## [Assignment]
For the entries below, say how many lines include the word "Racing" and add nothing else.

○ ○ ○ ○ ○ ○ ○

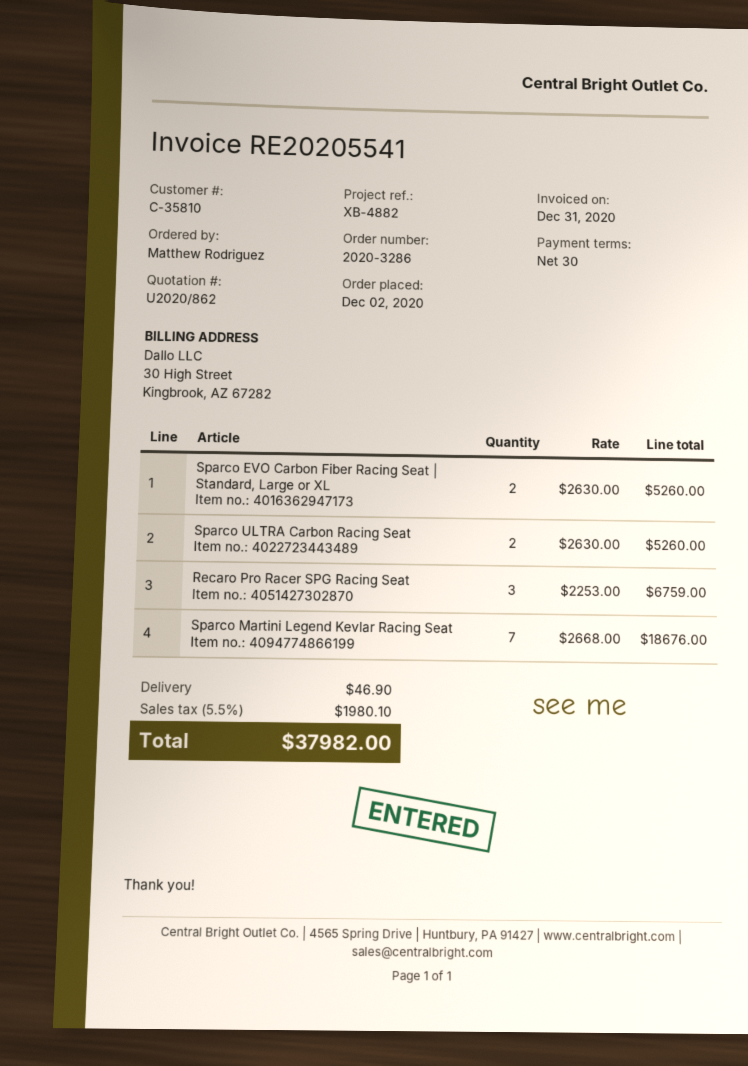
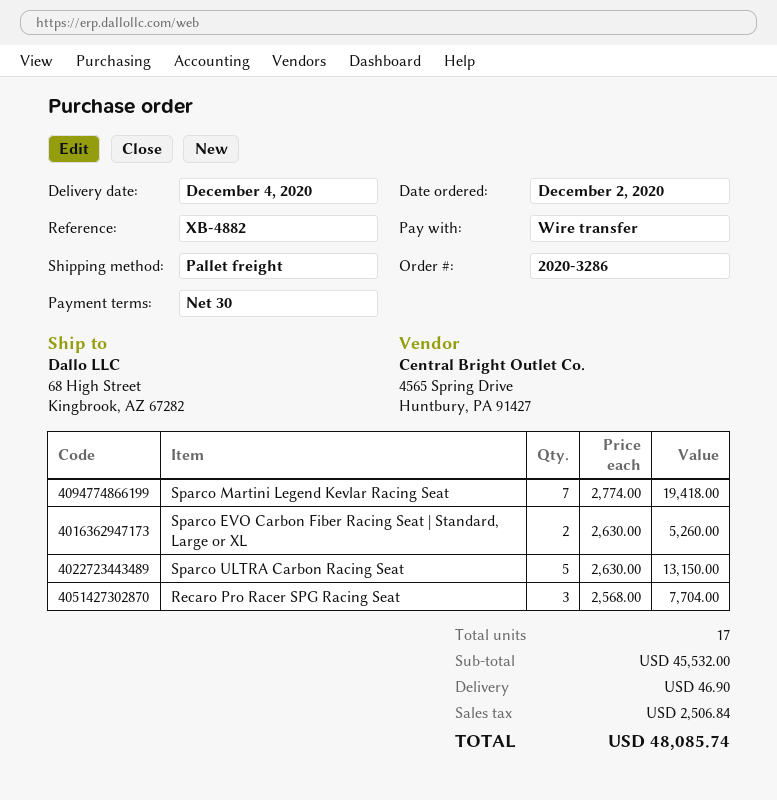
Sparco ULTRA Carbon Racing Seat: 2 x 2630.00 = 5260.00 -> 5 x 2630.00 = 13150.00
Recaro Pro Racer SPG Racing Seat: 3 x 2253.00 = 6759.00 -> 3 x 2568.00 = 7704.00
Sparco Martini Legend Kevlar Racing Seat: 7 x 2668.00 = 18676.00 -> 7 x 2774.00 = 19418.00
tax: 1980.10 -> 2506.84
total: 37982.00 -> 48085.74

○ ○ ○ ○ ○ ○ ○

## [Completed exercise]
3